■ WHAT YOU HAVE TO DO ■
The lines from the top of the records below through the one containing "Original preprint: https://doi.org/10.1101/808154" are to be transcribed exactly, and nothing else is to be added.

■ RECORDS FOR PROCESSING ■

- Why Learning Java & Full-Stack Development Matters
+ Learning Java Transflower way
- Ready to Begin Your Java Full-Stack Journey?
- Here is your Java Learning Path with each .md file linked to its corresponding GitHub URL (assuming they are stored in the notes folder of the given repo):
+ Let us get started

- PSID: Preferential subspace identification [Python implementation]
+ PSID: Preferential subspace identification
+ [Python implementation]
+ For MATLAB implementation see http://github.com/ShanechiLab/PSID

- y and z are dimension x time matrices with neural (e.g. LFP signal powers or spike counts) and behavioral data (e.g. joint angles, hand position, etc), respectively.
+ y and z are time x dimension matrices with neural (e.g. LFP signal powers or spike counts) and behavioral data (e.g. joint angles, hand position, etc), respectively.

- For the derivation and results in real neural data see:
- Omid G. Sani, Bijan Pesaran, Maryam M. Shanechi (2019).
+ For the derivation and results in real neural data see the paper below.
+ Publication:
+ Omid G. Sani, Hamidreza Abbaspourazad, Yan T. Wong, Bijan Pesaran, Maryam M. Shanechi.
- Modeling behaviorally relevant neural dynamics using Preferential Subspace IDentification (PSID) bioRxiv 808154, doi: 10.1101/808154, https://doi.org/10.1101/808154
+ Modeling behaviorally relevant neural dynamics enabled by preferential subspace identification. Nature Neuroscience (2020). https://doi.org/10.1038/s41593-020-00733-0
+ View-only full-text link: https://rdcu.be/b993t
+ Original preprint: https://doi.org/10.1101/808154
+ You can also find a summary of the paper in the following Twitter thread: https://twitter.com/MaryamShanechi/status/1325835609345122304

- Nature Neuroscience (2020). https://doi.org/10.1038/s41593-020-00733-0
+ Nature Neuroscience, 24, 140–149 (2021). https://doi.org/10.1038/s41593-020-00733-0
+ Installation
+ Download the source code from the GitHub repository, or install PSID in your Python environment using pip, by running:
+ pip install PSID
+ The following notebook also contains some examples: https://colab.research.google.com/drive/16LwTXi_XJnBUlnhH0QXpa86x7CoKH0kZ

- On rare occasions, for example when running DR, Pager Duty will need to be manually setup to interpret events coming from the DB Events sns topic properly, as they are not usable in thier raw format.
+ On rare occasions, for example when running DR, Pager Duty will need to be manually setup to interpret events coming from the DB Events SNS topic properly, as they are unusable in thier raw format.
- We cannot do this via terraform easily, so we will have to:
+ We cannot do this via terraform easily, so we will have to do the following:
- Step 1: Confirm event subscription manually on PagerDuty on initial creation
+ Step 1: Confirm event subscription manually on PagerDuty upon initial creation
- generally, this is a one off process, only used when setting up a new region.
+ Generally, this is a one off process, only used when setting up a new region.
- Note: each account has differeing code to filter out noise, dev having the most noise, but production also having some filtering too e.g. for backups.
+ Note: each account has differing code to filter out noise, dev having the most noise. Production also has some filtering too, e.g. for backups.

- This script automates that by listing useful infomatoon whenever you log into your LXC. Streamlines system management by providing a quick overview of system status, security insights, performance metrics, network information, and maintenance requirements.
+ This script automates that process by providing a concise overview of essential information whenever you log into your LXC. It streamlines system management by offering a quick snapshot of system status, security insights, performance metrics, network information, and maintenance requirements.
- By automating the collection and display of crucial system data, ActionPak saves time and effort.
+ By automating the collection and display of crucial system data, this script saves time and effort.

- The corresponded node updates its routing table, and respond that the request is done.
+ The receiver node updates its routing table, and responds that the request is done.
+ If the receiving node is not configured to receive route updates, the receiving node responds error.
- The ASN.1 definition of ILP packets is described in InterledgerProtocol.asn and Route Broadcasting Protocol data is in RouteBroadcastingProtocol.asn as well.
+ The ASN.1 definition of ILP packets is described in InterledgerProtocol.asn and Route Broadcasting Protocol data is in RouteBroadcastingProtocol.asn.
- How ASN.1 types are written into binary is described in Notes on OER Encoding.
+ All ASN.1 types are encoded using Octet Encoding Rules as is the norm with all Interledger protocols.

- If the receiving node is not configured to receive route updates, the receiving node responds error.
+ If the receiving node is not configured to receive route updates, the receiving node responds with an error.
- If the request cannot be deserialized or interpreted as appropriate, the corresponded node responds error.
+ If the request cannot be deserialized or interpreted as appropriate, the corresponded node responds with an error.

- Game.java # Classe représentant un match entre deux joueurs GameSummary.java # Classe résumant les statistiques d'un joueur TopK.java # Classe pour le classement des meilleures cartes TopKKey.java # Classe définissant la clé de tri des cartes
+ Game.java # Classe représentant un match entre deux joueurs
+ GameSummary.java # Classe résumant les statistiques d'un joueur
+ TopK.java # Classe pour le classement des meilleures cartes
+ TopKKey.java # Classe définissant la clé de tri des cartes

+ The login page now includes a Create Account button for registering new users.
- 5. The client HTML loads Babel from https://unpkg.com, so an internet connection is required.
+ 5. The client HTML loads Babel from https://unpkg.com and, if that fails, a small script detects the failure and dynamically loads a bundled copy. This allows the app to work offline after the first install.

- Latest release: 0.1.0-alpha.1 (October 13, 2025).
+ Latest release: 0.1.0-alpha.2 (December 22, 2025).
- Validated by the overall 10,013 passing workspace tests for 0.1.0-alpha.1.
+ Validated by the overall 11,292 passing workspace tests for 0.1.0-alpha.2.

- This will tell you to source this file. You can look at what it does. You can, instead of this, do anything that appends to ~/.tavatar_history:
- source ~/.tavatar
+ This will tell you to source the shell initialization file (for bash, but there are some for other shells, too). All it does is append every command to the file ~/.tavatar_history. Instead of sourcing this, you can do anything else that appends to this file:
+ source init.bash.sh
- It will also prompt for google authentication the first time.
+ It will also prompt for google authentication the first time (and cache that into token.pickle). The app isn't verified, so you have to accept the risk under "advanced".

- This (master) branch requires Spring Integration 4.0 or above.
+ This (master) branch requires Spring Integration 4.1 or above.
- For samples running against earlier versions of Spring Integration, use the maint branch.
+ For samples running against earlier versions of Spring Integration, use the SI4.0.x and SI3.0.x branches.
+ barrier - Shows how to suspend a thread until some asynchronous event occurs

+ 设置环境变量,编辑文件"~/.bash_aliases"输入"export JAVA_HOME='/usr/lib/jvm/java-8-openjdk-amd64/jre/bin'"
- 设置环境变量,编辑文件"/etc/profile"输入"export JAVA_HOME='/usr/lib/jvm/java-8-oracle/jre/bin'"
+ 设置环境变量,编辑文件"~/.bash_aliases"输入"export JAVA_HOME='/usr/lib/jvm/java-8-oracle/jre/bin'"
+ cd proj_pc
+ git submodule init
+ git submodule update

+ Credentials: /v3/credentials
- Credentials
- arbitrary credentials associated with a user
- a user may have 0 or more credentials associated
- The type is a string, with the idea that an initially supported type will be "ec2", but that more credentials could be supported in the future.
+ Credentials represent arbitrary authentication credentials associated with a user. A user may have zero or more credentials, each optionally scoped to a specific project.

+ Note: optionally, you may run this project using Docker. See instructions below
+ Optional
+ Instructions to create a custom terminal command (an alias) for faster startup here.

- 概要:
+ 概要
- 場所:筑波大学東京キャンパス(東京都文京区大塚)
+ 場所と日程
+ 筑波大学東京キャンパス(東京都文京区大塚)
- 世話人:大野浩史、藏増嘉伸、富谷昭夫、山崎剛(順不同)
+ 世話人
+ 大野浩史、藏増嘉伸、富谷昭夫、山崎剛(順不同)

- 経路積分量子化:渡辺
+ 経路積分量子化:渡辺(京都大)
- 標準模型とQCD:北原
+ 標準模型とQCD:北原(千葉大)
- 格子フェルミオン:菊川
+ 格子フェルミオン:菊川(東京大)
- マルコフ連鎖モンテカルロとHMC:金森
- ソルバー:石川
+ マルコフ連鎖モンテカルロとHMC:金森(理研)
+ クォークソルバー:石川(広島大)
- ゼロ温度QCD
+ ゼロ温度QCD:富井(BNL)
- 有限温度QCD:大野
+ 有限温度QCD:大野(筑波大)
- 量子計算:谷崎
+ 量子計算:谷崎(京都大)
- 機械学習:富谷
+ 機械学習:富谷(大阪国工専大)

■ EXERCISE RESULT ■
- Why Learning Java & Full-Stack Development Matters
+ Learning Java Transflower way
- Ready to Begin Your Java Full-Stack Journey?
- Here is your Java Learning Path with each .md file linked to its corresponding GitHub URL (assuming they are stored in the notes folder of the given repo):
+ Let us get started

- PSID: Preferential subspace identification [Python implementation]
+ PSID: Preferential subspace identification
+ [Python implementation]
+ For MATLAB implementation see http://github.com/ShanechiLab/PSID

- y and z are dimension x time matrices with neural (e.g. LFP signal powers or spike counts) and behavioral data (e.g. joint angles, hand position, etc), respectively.
+ y and z are time x dimension matrices with neural (e.g. LFP signal powers or spike counts) and behavioral data (e.g. joint angles, hand position, etc), respectively.

- For the derivation and results in real neural data see:
- Omid G. Sani, Bijan Pesaran, Maryam M. Shanechi (2019).
+ For the derivation and results in real neural data see the paper below.
+ Publication:
+ Omid G. Sani, Hamidreza Abbaspourazad, Yan T. Wong, Bijan Pesaran, Maryam M. Shanechi.
- Modeling behaviorally relevant neural dynamics using Preferential Subspace IDentification (PSID) bioRxiv 808154, doi: 10.1101/808154, https://doi.org/10.1101/808154
+ Modeling behaviorally relevant neural dynamics enabled by preferential subspace identification. Nature Neuroscience (2020). https://doi.org/10.1038/s41593-020-00733-0
+ View-only full-text link: https://rdcu.be/b993t
+ Original preprint: https://doi.org/10.1101/808154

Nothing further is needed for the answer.